Not all probability is quantifiable. The proof for this is simple: all that must be demonstrated is one probability that cannot be made into a unique number. I’ll do this in a moment, but first it is interesting to recall that in its infancy it wasn’t clear probability could or should be represented numerically. (See Jim Franklin’s terrific *The Science of Conjecture: Evidence and Probability Before Pascal*.) It is only obvious probability is numerical when you’ve grown up subsisting solely on a diet of numbers, a condition true any working scientist.

The problem is because *some* probabilities are numerical, the only time it feels real, scientific and weighty, is if it is stated numerically. Nobody wants to make a decisions based on mere words, not when figures can be used. Result? Over-certainty.

**Axiomatically**

Kolmogorov in 1933’s *Foundations of the Theory of Probability* gave us stated axioms which put probability on a firm footing. Problem is, the first axiom said, or seemed to say, “probability is a number”, and so did the second (the third gave a rule for manipulating these numbers). The axioms also require a good dose of mathematical training to comprehend, which contributed to the idea probabilities are numbers.

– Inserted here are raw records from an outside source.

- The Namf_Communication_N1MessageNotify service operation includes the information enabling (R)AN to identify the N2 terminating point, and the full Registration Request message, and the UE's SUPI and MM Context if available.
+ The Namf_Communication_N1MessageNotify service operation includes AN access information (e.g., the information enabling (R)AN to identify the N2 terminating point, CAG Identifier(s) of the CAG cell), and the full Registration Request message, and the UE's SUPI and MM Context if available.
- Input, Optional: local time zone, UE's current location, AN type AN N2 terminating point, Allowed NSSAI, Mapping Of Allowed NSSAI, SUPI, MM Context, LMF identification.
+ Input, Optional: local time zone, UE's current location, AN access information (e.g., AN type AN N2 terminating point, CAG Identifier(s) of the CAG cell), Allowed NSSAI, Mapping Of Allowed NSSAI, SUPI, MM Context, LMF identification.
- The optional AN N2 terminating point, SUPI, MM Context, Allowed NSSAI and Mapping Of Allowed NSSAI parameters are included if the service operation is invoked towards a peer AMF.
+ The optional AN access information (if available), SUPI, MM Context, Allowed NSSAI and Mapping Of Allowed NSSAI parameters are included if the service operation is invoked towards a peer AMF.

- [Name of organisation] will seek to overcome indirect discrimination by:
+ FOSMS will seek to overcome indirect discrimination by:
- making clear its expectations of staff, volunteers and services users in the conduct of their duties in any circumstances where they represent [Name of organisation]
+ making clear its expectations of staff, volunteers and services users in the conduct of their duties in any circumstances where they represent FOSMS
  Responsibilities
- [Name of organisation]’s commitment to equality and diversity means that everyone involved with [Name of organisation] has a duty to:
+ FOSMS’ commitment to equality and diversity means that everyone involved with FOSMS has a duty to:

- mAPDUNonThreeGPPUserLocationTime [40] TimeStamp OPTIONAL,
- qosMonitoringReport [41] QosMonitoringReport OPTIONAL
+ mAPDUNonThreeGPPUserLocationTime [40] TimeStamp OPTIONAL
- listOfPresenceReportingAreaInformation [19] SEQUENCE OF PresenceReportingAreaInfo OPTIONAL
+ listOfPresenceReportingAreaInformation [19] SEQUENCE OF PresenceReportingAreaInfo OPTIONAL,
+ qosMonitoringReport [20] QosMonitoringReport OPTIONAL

Different, not-so-rigorous, but nevertheless appealing axioms were given by Cox in 1961. Their appeal was their statement in plain English and concordance with commonsense. (Cox’s lack of mathematical rigor was subsequently fixed by several authors.^{1}) Now these axioms yield two interesting results. First is that probability is *always* conditional. We can never write (in standard symbols) Pr(A), which reads “The probability of proposition A”, but must write Pr(A|B), “The probability of A given the premise or evidence B.” This came as no shock to logicians, who knew that the conclusion of any argument must be “conditioned on” premises or evidence of some kind, even if this evidence is just our intuition. This result didn’t shock anybody else, either. Because it’s rarely remembered. Another victim of treating probability exclusively mathematically.

The second result sounds like numbers. Certainty has probability 1, falsity probability 0, just as expected. And, given some evidence B, the probability of some A plus the probability that A is false must equal 1: that is, it is a certainty (given B) that either A or not-A is true. Numbers, but only sort of, because there is no proof that for any A or B, Pr(A|B) will be a number. And indeed, there can be no proof, as you’ll discover. In short: Cox’s proofs are not constructive.

Cox’s axioms (and their many variants) are known, or better to say, followed by only a minority of physicists and Bayesian statisticians. They are certainly not as popular as Kolmogorov’s, even though following Cox’s trail can and usually does lead to Kolmogorov. Which is to say, to mathematics, i.e. numbers.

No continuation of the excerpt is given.